La spécificité de la France ? Une organisation en strates sur un territoire découpé selon le cadre administratif du 18e siècle. Une réalité soulignée par le Président dans sa tribune du 2 juin où il donne les grandes lignes de sa réforme territoriale. Mais il ne suffit pas d'annoncer la suppression d'ici 2020 des Conseil généraux et la réduction du nombre de régions à 14. En tout cas, pas pour économiser. Réduire le nombre de strates sans vraiment réduire le nombre de directions et le nombre d'agents, sans se pencher sur le caractère redondant ou non des politiques publiques entre l'Etat, les départements, les régions, les intercommunalités et les communes est vain. Nous devons non plus réfléchir en termes d'échelons institutionnels mais en termes de politiques publiques. Et se poser à chaque fois cette question concrète : Qui fait quoi, qui doublonne avec qui ? Quel serait le meilleur échelon gestionnaire de cette politique publique pour apporter la meilleure qualité de service public aux Français ?

Supprimer les doublons et les incohérences de notre organisation publique demande de voir plus loin que le seul intérêt des élus et des agents qui priment trop souvent. Le système n'est pas au service de ceux qui le gèrent mais au service des citoyens. Voici comment la Fondation iFRAP propose d'affiner la réforme territoriale en préparation.

Cette tribune est parue dans l'édition du vendredi 6 juin du Monde, à retrouver ici sous le titre : Économisons 24 milliards. Baisser les effectifs.

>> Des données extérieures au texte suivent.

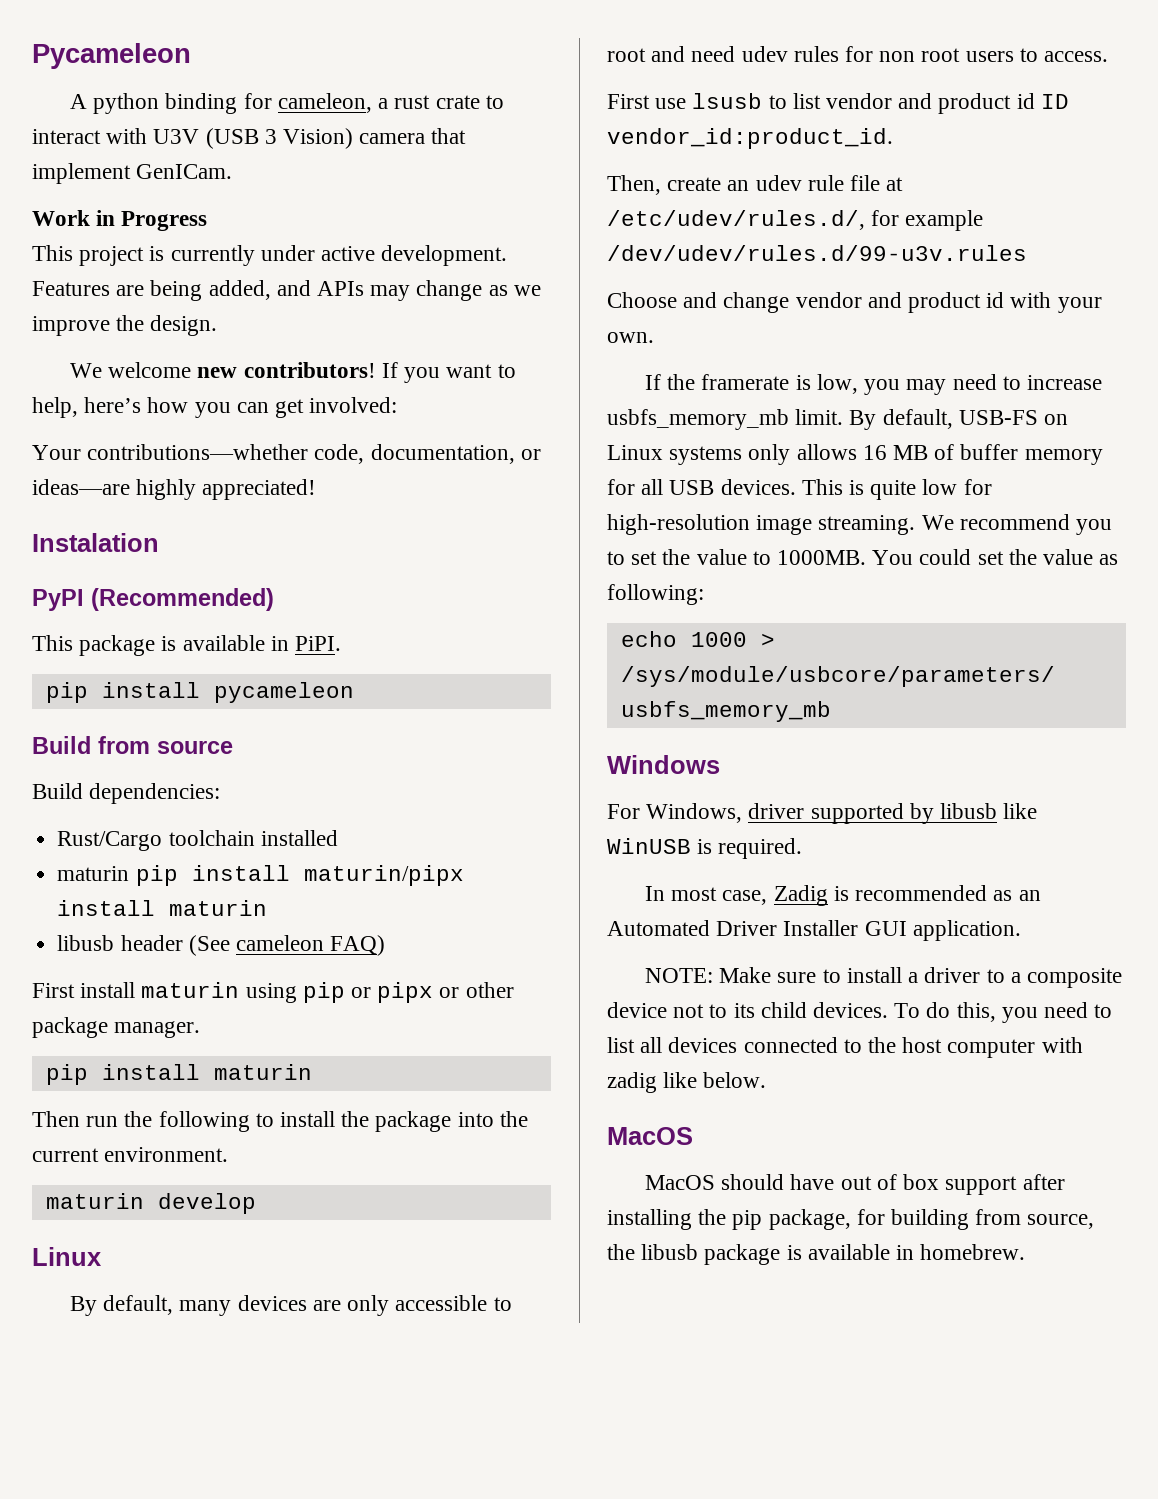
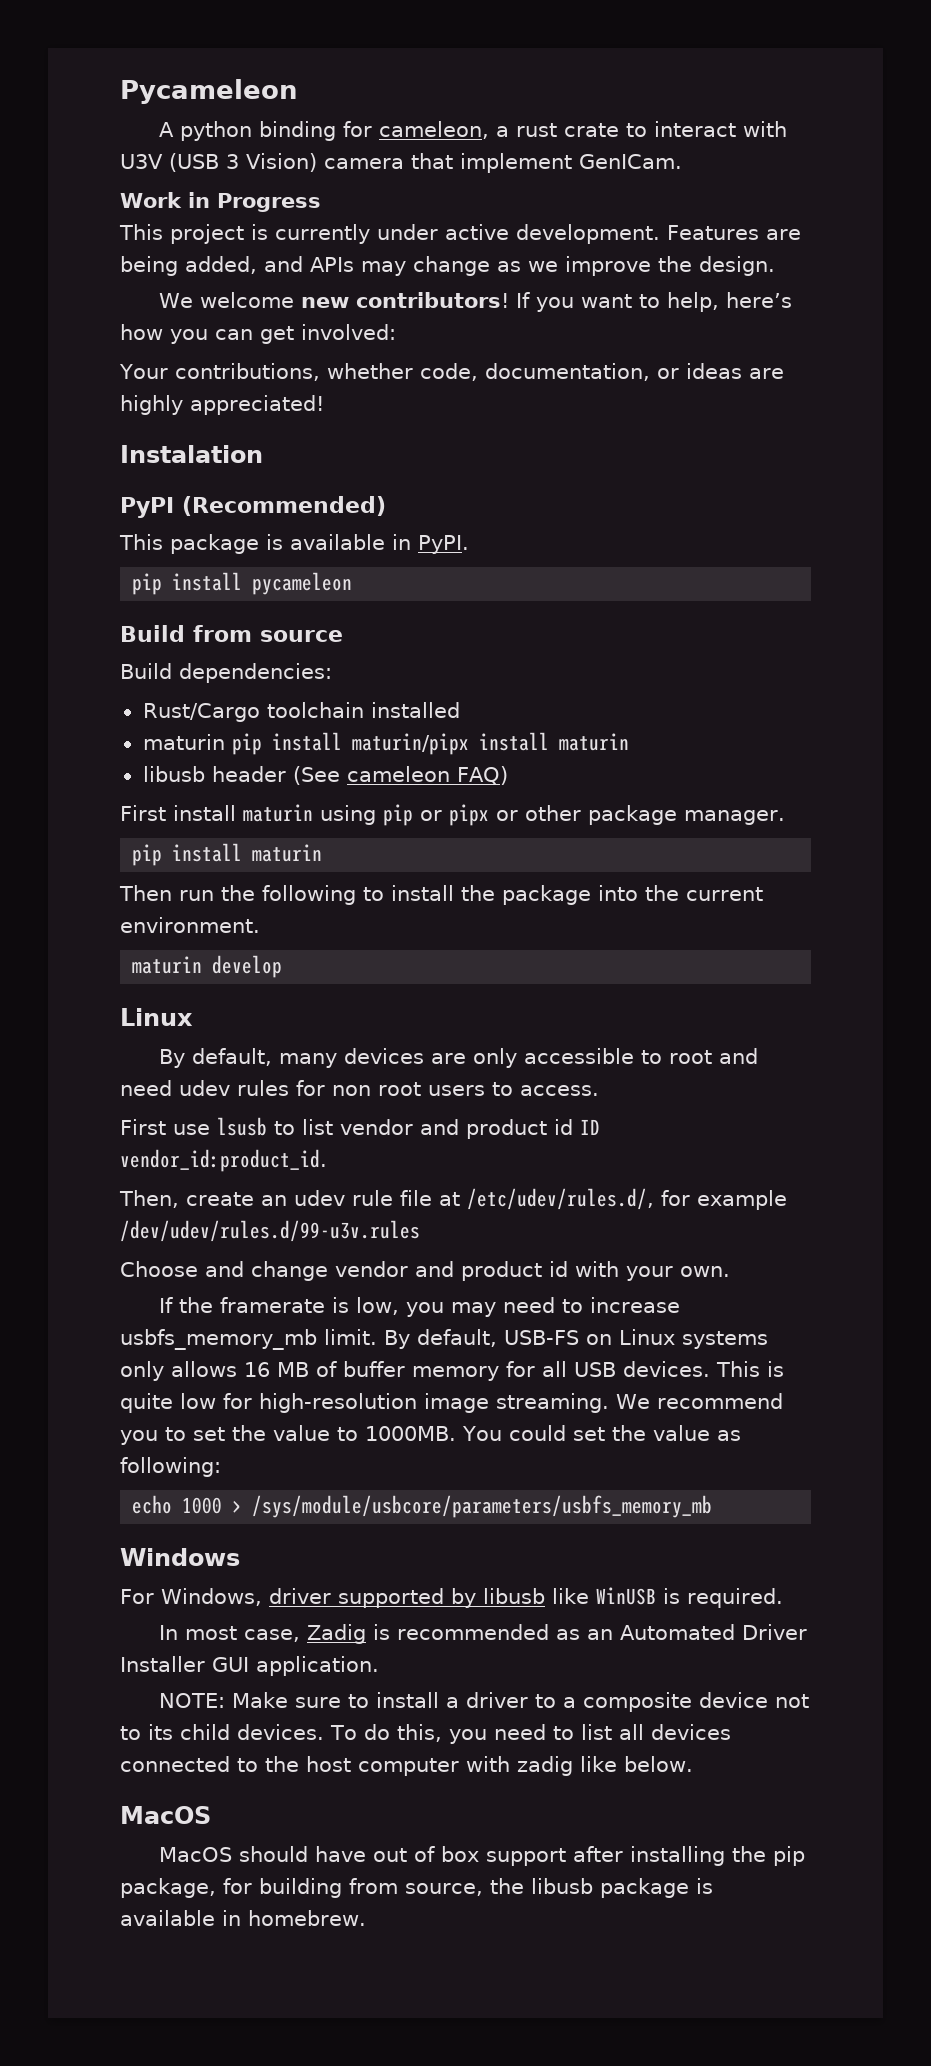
- Your contributions—whether code, documentation, or ideas—are highly appreciated!
+ Your contributions, whether code, documentation, or ideas are highly appreciated!
- This package is available in PiPI.
+ This package is available in PyPI.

Oui, les 14 nouvelles régions (entre 3 et 4 millions d'habitants) doivent prendre la pleine maîtrise des politiques de développement et de transports… mais également d'une compétence éducative renforcée. Elles absorberaient alors les académies qui deviendraient des « agences régionales » chargées de gérer la masse salariale des enseignants, de financer la politique éducative et donc de subventionner des communes aux compétences élargies. La politique éducative serait alors partagée entre les régions (pour l'enseignement supérieur, la rémunération des agents de l'Éducation nationale, professeurs et du personnel technique) et 5 000 super-communes (chargées à la fois des collèges, des lycées et des écoles de leur territoire). L'éducation resterait nationale dans ses programmes et par les différents contrôles opérés par le ministère de l'Éducation nationale, mais sa gestion serait bel et bien locale (comme en Allemagne, au Royaume-Uni, en Suède).

Il faut également mettre fin au doublon intercommunalités-communes. Si François Hollande parle des 36 700 communes françaises comme d'une « spécificité de notre pays », il faut rappeler que la France concentre 40% des communes européennes. C'est pourquoi nous proposons de passer de 36 700 à 5 000 « super-communes » dont le nombre d'habitants ne pourrait être inférieur à 5 000 dans un premier temps, 10 000 dans un second temps (le système de bonus/malus annoncé par le président de la République lors de ses vœux serait ici mis en place dans une dynamique d'incitation à la fusion). Elles auront toujours des compétences larges (aménagement et urbanisme, habitat, environnement traitant de l'eau et des déchets, transports scolaires, pratique des activités culturelles) mais compteront des compétences nouvelles dans l'éducation avec la gestion des bâtiments et du personnel des lycées, collèges et écoles. Une prise en charge de compétences élargies qui ne sera possible que pour des communes ayant atteint une taille critique. En parallèle, le réseau déconcentré de l'État doit se réformer, un point pour l'instant non abordé par François Hollande. Il faudrait conserver seulement 14 préfectures régionales ce qui n'empêcherait en rien de conserver des services publics de proximité en se servant du réseau de la poste et de ses 17 000 points de contact pour retirer les documents d'identité, cartes d'immatriculation, permis de conduire…

Concernant la politique sociale, le réseau des 101 CAF départementales devrait être fusionné avec la part sociale des départements (35 milliards) et le réseau des Centres communaux d'action sociale afin de créer un guichet unique des prestations sociales (à raison d'un centre au sein des 5 000 super-communes d'ici 2022). Cela permettrait de répondre au problème de la multiplication des guichets en France puisque l'actuelle concurrence entre les diverses administrations publiques porte actuellement le nombre de guichets à 54 000 au total.

Notre proposition est donc d'aborder la réforme territoriale sous l'angle des politiques publiques. Cela en complétant le projet de réforme territoriale avec la fusion des communes et une nouvelle gestion des dépenses de protection sociale. Cette vaste réorganisation représente un enjeu budgétaire conséquent qui pourraient atteindre jusqu'à 24 milliards d'euros selon notre estimation. Mais ces économies ne seront au rendez-vous que si le nombre des effectifs centraux et locaux est contraint dans les prochaines années. La logique voudrait en effet que, pendant 5 ans et en vertu des fusions et réorganisation réalisées, un gel des embauches soit instauré (non remplacement des départs en retraite). L'objectif serait, au niveau des collectivités locales un baisse de l'ordre de 360 000 postes d'ici 2022 et de 198 000 au niveau de l'Etat (71 000 postes au niveau des opérateurs).

L'objectif doit maintenant être le suivant : réorganiser la France pour conserver la qualité des services publics à un coût inférieur.